What is being asked
Your answer should be the exact lines of the data below from the one containing "sales rep: Ivy Okafor -> Angela Powell" through the one containing "tax: 8.25% = 48.64 -> 8.25% = 42.54"; please include nothing else.
── Data records ──
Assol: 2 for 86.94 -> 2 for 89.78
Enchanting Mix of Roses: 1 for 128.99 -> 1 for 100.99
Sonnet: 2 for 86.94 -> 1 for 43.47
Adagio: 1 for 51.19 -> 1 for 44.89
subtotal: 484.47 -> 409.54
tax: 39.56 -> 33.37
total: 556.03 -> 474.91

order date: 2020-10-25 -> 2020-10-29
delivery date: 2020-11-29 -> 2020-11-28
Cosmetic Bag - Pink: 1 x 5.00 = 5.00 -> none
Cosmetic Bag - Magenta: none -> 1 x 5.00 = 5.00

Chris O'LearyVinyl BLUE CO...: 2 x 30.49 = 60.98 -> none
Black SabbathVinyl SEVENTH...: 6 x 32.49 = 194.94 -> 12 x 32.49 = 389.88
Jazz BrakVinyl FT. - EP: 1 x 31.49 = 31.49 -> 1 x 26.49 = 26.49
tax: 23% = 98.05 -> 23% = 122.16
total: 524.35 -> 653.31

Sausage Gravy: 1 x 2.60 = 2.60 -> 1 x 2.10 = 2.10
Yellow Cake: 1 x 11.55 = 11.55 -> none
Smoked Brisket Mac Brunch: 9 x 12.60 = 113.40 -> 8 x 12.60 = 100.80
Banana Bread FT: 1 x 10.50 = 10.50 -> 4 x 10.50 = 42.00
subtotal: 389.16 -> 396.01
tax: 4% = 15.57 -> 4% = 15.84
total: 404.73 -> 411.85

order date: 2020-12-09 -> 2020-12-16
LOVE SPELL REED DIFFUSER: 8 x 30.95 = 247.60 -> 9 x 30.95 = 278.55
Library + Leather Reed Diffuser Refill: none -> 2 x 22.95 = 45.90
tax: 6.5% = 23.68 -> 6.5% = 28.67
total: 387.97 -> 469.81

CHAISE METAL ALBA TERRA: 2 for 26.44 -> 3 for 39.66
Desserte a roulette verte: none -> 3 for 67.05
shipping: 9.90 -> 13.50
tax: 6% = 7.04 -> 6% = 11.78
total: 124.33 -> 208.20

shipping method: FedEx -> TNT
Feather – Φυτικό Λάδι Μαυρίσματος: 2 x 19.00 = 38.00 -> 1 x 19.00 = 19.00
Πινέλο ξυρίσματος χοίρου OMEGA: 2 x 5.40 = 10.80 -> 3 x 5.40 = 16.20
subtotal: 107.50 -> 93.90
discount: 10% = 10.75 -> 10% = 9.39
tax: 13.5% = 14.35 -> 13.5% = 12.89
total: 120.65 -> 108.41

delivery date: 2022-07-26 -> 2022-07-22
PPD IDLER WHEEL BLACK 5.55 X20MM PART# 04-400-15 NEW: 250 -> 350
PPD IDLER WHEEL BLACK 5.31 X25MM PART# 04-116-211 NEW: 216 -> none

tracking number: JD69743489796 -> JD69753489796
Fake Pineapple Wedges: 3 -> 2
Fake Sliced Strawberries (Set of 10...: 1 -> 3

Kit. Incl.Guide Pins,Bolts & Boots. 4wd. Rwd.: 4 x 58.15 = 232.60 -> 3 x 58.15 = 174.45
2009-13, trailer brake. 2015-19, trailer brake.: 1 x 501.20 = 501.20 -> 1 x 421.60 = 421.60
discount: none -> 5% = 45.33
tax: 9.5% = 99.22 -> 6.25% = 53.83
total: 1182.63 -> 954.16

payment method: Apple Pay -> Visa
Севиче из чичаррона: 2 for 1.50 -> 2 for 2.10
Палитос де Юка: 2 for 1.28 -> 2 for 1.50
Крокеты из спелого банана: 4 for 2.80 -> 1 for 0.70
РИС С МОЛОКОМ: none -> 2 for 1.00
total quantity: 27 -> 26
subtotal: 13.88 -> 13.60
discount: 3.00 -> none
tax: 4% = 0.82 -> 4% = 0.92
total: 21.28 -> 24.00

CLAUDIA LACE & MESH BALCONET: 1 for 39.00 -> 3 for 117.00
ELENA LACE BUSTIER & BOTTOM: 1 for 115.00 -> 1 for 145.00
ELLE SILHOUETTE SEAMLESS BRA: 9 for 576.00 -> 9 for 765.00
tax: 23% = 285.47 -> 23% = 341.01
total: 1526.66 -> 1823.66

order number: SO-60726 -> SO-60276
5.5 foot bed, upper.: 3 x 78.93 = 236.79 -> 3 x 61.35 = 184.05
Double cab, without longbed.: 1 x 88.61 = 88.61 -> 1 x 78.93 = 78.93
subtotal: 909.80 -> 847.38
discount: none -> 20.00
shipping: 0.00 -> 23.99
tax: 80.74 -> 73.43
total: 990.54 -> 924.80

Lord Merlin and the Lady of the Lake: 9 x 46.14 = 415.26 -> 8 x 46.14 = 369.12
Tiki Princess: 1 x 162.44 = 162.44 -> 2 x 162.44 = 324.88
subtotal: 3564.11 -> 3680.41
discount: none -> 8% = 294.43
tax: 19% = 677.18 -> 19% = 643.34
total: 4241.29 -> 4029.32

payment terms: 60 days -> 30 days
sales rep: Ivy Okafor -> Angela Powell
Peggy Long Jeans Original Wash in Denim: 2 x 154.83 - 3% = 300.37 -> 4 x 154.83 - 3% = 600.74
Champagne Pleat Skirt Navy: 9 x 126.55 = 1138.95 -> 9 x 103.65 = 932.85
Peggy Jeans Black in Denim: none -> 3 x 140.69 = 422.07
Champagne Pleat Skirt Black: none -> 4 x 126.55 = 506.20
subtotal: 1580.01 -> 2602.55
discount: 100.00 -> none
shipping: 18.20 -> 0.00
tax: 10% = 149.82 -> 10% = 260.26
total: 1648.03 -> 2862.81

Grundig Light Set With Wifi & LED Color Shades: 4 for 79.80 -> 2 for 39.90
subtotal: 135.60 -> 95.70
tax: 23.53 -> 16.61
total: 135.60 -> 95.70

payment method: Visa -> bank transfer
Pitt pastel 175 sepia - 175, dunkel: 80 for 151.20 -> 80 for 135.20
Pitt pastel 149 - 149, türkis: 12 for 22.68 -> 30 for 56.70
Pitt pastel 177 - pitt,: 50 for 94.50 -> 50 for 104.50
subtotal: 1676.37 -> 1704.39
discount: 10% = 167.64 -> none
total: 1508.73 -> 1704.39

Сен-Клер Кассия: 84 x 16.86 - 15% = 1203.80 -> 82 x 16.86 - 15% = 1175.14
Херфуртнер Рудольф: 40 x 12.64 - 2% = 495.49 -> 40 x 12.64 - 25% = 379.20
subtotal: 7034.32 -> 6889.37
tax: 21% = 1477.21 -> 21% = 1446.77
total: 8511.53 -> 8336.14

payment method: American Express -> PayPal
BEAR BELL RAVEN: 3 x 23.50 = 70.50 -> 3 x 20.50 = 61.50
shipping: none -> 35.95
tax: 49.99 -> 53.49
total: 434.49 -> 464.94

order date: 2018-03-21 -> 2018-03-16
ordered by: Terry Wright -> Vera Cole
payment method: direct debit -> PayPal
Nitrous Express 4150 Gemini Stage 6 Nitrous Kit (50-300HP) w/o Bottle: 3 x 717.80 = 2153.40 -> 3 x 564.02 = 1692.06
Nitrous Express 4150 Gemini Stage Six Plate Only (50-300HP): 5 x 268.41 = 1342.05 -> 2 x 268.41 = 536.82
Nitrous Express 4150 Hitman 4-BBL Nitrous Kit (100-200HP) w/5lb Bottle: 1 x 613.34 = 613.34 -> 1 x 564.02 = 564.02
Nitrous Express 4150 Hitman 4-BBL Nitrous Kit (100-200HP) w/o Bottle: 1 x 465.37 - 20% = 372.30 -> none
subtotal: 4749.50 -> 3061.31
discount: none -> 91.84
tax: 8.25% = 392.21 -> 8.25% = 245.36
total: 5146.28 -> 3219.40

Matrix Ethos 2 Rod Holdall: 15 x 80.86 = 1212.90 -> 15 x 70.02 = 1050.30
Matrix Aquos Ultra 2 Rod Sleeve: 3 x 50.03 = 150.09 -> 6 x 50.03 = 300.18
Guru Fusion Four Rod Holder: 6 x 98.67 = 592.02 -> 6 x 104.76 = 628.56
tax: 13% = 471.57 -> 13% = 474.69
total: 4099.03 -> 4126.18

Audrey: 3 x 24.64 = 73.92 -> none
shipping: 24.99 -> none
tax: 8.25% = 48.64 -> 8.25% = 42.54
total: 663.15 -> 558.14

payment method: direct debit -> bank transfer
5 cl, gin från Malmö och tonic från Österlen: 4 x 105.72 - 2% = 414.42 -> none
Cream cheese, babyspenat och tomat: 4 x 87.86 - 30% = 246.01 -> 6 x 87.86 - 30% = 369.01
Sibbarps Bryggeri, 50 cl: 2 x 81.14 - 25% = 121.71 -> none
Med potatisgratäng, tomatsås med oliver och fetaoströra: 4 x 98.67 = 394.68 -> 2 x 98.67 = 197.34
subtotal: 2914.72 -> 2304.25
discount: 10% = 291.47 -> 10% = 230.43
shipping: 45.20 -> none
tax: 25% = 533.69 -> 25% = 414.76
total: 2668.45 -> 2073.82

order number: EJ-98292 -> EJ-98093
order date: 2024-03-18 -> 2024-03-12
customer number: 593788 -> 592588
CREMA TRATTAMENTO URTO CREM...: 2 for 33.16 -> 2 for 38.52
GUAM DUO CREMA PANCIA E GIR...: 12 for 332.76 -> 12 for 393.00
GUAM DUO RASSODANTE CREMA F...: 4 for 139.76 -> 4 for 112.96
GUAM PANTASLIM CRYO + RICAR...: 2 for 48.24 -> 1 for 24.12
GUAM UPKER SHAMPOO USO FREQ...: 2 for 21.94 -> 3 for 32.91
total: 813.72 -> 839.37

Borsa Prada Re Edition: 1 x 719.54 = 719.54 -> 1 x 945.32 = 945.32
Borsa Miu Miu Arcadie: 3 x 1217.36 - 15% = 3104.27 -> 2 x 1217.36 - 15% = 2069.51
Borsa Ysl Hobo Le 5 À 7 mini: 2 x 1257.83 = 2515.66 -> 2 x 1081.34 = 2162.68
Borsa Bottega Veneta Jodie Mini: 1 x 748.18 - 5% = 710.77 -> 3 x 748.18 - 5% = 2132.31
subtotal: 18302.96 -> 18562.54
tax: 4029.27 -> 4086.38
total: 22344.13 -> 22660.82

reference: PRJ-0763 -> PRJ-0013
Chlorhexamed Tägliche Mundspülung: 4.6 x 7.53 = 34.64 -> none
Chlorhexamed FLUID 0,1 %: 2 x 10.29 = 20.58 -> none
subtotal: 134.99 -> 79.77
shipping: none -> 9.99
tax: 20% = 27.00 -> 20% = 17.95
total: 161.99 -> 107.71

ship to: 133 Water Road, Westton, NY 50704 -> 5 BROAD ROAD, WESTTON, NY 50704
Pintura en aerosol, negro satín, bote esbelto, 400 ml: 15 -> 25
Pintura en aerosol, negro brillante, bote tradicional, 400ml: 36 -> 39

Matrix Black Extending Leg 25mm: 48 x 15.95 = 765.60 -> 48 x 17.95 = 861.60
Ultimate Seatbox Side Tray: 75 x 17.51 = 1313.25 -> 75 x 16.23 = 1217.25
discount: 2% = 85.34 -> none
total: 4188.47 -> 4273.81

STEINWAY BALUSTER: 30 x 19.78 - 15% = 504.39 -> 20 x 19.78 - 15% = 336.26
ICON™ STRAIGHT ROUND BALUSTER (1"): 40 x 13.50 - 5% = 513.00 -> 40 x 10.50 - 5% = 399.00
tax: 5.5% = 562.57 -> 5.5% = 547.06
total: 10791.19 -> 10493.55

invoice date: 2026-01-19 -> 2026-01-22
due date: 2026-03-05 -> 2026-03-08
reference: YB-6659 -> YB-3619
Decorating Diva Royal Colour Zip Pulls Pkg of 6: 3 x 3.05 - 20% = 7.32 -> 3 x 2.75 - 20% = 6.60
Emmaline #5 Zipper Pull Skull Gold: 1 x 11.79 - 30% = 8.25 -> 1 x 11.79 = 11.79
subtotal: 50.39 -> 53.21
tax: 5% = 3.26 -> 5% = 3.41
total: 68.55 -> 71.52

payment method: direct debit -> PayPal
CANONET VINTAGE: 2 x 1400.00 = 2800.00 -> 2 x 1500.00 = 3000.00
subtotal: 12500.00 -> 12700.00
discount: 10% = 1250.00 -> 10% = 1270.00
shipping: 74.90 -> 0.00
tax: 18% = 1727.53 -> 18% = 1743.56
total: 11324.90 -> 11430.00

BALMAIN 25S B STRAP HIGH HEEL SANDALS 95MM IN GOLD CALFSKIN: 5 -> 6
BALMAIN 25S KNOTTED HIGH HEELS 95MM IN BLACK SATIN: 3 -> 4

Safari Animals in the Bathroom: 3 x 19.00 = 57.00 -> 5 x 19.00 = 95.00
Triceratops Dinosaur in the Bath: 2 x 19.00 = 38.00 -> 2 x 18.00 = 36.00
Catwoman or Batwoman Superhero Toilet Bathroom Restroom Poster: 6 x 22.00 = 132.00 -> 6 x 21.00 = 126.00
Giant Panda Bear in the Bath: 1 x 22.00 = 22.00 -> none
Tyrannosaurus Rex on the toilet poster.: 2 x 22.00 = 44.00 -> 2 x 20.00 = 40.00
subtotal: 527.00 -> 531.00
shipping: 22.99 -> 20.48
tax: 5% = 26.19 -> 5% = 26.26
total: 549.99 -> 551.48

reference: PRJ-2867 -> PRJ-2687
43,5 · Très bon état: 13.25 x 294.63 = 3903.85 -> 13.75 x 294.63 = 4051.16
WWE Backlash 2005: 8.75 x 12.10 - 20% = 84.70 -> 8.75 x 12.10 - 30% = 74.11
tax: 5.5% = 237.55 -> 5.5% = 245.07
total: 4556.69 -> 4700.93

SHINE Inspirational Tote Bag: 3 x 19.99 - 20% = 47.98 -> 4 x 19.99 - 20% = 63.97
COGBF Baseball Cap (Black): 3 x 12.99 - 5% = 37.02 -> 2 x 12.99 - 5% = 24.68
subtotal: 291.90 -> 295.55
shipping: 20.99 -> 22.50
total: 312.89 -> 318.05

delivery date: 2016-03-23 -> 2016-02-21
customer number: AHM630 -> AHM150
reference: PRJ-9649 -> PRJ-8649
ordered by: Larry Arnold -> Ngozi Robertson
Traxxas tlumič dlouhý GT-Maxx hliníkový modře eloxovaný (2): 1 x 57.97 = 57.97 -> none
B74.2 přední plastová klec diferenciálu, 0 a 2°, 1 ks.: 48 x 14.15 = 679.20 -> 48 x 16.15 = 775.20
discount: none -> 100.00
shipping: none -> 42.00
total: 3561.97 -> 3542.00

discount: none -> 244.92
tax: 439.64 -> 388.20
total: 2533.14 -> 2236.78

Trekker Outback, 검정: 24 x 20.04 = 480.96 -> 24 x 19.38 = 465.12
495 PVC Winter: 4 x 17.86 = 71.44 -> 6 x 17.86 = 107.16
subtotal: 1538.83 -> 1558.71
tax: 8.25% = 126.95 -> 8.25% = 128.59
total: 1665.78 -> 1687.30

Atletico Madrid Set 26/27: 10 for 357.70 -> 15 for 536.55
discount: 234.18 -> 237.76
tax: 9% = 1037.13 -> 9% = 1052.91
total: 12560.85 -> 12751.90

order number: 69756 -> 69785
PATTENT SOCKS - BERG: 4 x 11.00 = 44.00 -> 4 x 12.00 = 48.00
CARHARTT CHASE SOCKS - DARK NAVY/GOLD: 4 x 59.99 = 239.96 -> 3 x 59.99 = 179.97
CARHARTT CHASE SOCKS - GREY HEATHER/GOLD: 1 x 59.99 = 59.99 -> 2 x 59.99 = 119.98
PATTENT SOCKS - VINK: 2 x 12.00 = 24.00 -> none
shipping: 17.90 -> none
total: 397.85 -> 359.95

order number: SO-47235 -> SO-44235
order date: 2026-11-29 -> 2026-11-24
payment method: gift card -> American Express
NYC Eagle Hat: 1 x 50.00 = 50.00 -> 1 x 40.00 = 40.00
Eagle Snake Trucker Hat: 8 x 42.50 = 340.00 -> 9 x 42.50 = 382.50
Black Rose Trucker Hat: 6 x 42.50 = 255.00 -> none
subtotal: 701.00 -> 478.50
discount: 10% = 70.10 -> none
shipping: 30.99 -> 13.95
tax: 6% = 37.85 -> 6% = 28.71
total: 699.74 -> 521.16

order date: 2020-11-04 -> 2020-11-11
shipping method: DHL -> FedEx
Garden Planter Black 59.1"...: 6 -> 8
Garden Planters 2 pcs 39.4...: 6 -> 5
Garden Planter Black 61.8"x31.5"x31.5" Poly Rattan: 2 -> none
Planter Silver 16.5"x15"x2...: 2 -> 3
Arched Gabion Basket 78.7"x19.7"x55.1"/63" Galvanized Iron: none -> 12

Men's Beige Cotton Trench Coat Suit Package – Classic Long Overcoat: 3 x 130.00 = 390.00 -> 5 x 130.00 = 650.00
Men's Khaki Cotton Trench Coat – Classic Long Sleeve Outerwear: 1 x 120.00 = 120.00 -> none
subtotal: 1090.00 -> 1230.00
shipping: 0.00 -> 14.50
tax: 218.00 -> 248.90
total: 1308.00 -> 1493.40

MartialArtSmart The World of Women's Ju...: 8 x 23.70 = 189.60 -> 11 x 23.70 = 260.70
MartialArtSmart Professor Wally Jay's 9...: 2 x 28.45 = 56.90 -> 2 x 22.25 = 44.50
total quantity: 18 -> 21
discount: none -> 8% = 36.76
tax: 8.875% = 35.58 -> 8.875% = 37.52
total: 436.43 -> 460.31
───
Result of this task
sales rep: Ivy Okafor -> Angela Powell
Peggy Long Jeans Original Wash in Denim: 2 x 154.83 - 3% = 300.37 -> 4 x 154.83 - 3% = 600.74
Champagne Pleat Skirt Navy: 9 x 126.55 = 1138.95 -> 9 x 103.65 = 932.85
Peggy Jeans Black in Denim: none -> 3 x 140.69 = 422.07
Champagne Pleat Skirt Black: none -> 4 x 126.55 = 506.20
subtotal: 1580.01 -> 2602.55
discount: 100.00 -> none
shipping: 18.20 -> 0.00
tax: 10% = 149.82 -> 10% = 260.26
total: 1648.03 -> 2862.81

Grundig Light Set With Wifi & LED Color Shades: 4 for 79.80 -> 2 for 39.90
subtotal: 135.60 -> 95.70
tax: 23.53 -> 16.61
total: 135.60 -> 95.70

payment method: Visa -> bank transfer
Pitt pastel 175 sepia - 175, dunkel: 80 for 151.20 -> 80 for 135.20
Pitt pastel 149 - 149, türkis: 12 for 22.68 -> 30 for 56.70
Pitt pastel 177 - pitt,: 50 for 94.50 -> 50 for 104.50
subtotal: 1676.37 -> 1704.39
discount: 10% = 167.64 -> none
total: 1508.73 -> 1704.39

Сен-Клер Кассия: 84 x 16.86 - 15% = 1203.80 -> 82 x 16.86 - 15% = 1175.14
Херфуртнер Рудольф: 40 x 12.64 - 2% = 495.49 -> 40 x 12.64 - 25% = 379.20
subtotal: 7034.32 -> 6889.37
tax: 21% = 1477.21 -> 21% = 1446.77
total: 8511.53 -> 8336.14

payment method: American Express -> PayPal
BEAR BELL RAVEN: 3 x 23.50 = 70.50 -> 3 x 20.50 = 61.50
shipping: none -> 35.95
tax: 49.99 -> 53.49
total: 434.49 -> 464.94

order date: 2018-03-21 -> 2018-03-16
ordered by: Terry Wright -> Vera Cole
payment method: direct debit -> PayPal
Nitrous Express 4150 Gemini Stage 6 Nitrous Kit (50-300HP) w/o Bottle: 3 x 717.80 = 2153.40 -> 3 x 564.02 = 1692.06
Nitrous Express 4150 Gemini Stage Six Plate Only (50-300HP): 5 x 268.41 = 1342.05 -> 2 x 268.41 = 536.82
Nitrous Express 4150 Hitman 4-BBL Nitrous Kit (100-200HP) w/5lb Bottle: 1 x 613.34 = 613.34 -> 1 x 564.02 = 564.02
Nitrous Express 4150 Hitman 4-BBL Nitrous Kit (100-200HP) w/o Bottle: 1 x 465.37 - 20% = 372.30 -> none
subtotal: 4749.50 -> 3061.31
discount: none -> 91.84
tax: 8.25% = 392.21 -> 8.25% = 245.36
total: 5146.28 -> 3219.40

Matrix Ethos 2 Rod Holdall: 15 x 80.86 = 1212.90 -> 15 x 70.02 = 1050.30
Matrix Aquos Ultra 2 Rod Sleeve: 3 x 50.03 = 150.09 -> 6 x 50.03 = 300.18
Guru Fusion Four Rod Holder: 6 x 98.67 = 592.02 -> 6 x 104.76 = 628.56
tax: 13% = 471.57 -> 13% = 474.69
total: 4099.03 -> 4126.18

Audrey: 3 x 24.64 = 73.92 -> none
shipping: 24.99 -> none
tax: 8.25% = 48.64 -> 8.25% = 42.54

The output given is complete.